[Content revision data]

┌────────

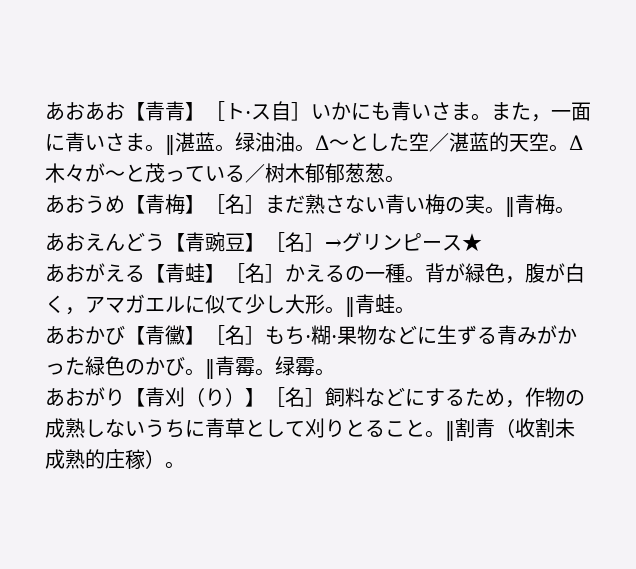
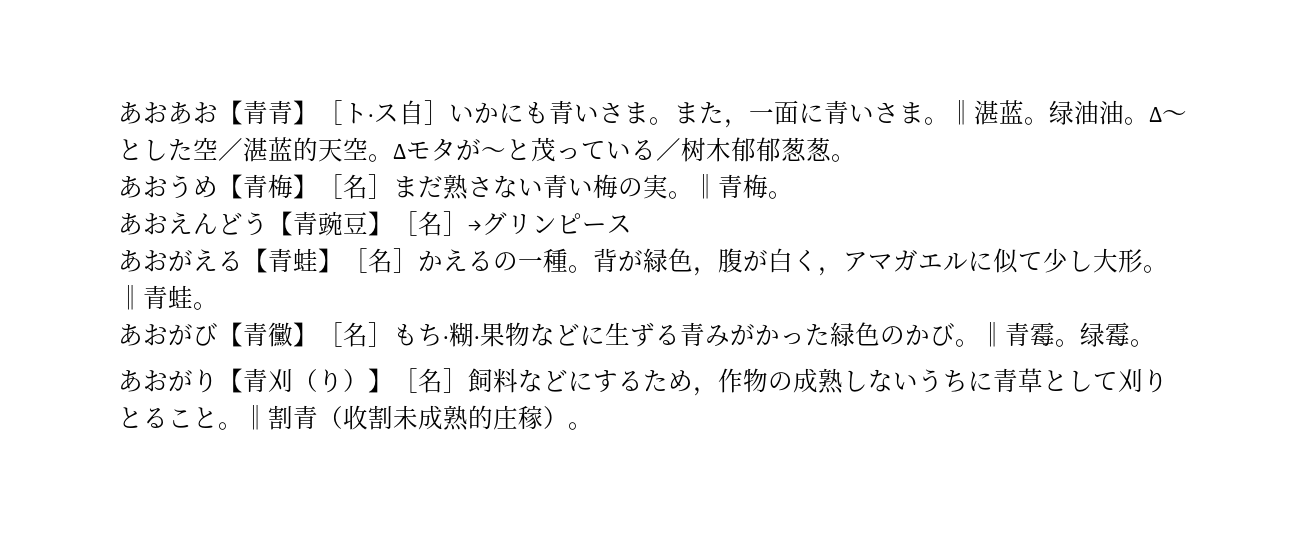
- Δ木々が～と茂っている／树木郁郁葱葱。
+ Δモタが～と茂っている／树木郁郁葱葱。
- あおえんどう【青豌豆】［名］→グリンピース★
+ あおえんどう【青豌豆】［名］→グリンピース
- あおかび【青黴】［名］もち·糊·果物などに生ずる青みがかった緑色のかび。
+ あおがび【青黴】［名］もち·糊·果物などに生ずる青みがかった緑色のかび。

└────────

» **Problem description**
From the line holding "- あおかび【青黴】［名］もち·糊·果物などに生ずる青みがかった緑色のかび。" through the final line of the data above, copy every line exactly as written. Include nothing else.

» **Exercise answer**
- あおかび【青黴】［名］もち·糊·果物などに生ずる青みがかった緑色のかび。
+ あおがび【青黴】［名］もち·糊·果物などに生ずる青みがかった緑色のかび。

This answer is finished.